63. Chris
Je retrouve Ariane à l’hôpital. Elle me lance un sourire fatigué avant d’entrer dans la chambre :
— Salut Alice, c’est Ariane.
— Salut Alice, c’est Chris. Aujourd’hui on est mercredi 5 octobre 2016, il est 13h.
— Ouais, et il serait temps de te réveiller. T’as fait une sacrée sieste dis donc ! ajoute Ariane d’un ton léger.
Je me demande comment elle peut encore plaisanter. Tous les jours elle vient et elle enchaîne les blagues comme si tout allait bien. Je me demande si elle s’attend à réveiller Alice en faisant ça. On n’en parle pas… On essaie juste de faire de notre mieux je crois. D’habitude je me force à sourire pour lui faire plaisir, mais là je me mets à rire malgré moi. Et puis je me laisse aller et je ris de plus en plus franchement, parce que je suis fatigué, et qu’elle a peut-être raison finalement. Peut-être qu’Alice voudra revenir si elle nous entend rire… C’est con mais bon, de toute façon les larmes ne marchent pas.

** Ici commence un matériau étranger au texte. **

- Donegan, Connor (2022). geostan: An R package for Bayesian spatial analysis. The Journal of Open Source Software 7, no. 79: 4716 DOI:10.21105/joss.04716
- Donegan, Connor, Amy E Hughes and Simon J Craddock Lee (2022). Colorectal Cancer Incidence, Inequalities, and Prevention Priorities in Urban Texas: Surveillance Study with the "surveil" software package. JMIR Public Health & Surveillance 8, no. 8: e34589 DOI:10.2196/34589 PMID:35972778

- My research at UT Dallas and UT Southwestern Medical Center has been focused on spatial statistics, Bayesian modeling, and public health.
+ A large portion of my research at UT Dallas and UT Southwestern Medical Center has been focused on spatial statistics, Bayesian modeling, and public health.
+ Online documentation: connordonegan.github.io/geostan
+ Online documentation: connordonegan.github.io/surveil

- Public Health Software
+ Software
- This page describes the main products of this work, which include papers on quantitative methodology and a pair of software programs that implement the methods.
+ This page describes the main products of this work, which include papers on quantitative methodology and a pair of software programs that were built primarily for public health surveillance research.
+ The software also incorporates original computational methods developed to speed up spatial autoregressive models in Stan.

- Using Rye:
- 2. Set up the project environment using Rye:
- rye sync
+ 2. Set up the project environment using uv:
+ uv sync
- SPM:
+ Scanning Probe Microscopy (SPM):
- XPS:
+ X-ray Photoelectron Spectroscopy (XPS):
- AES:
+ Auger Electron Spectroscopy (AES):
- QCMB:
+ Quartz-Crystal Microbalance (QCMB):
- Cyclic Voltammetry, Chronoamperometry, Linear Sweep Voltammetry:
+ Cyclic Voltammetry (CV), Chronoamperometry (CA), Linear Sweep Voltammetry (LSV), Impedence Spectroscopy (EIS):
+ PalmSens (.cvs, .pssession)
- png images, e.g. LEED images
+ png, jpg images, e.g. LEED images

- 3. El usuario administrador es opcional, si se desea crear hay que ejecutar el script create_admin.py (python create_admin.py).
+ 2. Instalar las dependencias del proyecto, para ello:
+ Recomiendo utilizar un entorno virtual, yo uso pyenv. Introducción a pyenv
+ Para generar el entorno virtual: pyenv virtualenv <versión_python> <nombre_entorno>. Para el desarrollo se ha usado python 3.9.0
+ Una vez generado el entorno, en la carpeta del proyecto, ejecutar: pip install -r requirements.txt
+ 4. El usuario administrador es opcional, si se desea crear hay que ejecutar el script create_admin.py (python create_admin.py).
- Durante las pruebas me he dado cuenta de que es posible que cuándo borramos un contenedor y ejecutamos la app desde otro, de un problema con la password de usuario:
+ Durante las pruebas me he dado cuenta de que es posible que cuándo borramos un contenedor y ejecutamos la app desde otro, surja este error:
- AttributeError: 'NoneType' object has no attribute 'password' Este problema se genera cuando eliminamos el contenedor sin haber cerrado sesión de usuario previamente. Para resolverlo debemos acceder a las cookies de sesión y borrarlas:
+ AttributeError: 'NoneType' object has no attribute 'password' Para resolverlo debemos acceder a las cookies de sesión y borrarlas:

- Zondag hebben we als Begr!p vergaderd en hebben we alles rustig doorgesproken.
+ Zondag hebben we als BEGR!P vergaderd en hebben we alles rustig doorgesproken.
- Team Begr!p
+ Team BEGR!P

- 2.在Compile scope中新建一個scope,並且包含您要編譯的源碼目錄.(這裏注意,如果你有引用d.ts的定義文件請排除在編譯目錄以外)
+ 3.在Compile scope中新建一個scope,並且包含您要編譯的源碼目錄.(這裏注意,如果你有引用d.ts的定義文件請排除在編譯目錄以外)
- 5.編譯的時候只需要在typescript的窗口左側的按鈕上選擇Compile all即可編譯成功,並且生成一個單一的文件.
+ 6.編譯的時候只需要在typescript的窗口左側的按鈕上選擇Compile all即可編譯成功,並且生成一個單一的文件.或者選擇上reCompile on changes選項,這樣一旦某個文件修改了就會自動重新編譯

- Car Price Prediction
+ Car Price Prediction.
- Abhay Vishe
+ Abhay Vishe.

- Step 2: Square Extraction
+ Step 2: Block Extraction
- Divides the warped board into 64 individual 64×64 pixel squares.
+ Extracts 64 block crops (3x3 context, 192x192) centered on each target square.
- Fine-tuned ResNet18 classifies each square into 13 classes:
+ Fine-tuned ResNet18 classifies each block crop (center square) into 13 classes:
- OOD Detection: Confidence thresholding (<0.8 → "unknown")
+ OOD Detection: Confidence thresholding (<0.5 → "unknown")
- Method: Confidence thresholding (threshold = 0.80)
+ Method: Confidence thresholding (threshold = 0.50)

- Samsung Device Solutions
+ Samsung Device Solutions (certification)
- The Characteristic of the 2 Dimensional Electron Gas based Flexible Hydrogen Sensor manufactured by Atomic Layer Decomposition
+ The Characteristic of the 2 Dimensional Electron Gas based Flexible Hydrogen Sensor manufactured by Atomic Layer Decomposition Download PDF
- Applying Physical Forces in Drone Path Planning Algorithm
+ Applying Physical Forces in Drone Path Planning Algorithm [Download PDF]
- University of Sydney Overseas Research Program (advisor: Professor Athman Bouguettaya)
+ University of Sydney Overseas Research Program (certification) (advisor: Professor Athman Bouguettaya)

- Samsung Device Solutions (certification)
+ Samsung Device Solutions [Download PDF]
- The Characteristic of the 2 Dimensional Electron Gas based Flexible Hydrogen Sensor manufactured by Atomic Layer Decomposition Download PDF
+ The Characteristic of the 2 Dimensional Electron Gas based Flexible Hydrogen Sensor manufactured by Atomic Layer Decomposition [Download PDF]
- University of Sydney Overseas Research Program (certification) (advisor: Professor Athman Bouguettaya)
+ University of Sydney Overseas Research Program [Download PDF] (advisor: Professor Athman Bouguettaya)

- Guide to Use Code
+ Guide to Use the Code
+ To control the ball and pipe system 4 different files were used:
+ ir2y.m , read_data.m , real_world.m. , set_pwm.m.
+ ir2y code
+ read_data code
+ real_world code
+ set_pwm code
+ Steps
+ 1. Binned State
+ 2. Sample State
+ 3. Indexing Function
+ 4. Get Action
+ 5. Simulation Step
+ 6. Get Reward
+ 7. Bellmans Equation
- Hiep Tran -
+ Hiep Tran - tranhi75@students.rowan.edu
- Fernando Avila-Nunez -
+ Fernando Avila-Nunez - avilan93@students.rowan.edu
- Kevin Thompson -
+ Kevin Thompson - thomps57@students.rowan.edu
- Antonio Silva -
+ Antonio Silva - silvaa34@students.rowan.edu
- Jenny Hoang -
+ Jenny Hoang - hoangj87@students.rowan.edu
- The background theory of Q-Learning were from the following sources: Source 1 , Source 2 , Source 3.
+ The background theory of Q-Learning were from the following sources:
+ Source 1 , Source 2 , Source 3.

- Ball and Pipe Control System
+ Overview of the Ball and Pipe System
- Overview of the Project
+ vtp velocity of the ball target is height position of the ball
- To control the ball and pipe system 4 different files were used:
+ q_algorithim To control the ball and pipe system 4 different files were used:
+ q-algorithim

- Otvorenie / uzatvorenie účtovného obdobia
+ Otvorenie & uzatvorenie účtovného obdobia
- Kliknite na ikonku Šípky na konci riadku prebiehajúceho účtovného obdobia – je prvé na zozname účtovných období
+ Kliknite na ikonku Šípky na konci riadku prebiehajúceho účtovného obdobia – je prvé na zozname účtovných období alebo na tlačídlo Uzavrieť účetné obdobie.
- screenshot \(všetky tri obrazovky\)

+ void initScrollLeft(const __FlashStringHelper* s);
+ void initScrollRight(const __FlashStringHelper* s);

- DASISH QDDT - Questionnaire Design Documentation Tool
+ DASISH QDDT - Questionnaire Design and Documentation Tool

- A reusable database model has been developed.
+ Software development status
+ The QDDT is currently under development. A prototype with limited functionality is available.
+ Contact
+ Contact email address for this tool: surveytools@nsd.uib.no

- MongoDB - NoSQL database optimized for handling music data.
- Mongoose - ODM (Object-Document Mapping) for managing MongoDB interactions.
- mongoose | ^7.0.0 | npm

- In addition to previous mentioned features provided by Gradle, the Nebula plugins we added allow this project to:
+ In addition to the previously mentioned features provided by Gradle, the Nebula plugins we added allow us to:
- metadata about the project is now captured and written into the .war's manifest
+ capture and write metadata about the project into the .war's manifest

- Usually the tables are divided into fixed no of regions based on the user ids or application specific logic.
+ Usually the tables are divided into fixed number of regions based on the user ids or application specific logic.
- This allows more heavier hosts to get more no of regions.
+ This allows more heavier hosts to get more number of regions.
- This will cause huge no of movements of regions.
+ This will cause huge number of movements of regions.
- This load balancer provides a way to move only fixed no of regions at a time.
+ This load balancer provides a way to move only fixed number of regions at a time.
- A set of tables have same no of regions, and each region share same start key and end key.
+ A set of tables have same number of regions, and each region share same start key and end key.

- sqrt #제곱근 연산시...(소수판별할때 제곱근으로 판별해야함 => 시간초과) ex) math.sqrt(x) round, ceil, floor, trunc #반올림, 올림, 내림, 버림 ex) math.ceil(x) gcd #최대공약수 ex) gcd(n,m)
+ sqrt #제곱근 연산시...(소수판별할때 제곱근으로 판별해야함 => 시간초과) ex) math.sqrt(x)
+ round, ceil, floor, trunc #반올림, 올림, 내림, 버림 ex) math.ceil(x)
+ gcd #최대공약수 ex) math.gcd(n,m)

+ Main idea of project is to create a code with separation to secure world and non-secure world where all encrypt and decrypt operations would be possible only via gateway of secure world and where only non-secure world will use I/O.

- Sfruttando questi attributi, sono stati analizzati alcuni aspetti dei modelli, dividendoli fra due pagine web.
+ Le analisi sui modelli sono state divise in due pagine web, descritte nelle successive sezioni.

Je réalise qu’en riant, l’abcès qui comprime mon cœur se vide d’un peu de noirceur et ça me fait du bien… Mais très vite, une pointe de culpabilité me ramène vers le lit d’Alice.
Je saisis sa main le plus doucement possible et commence à masser ses doigts un à un. J’arrive à l’auriculaire quand elle ouvre les yeux. Je suis tellement surpris que je reste bouche bée. C’est Ariane qui demande :
— Alice ?
Alice ne répond pas. Ses yeux regardent le plafond. Je demande :
— Alice ? Je… C’est Chris. Je suis là. Tu me reconnais ?
Rien.
— Vite, appelle l’infirmière !
Ariane appuie sur le bouton tandis que mon cœur fait des bonds dans ma poitrine. Je ressens une joie intense et fragile à la fois, une petite vague d’espoir dans une longue marée d’angoisses.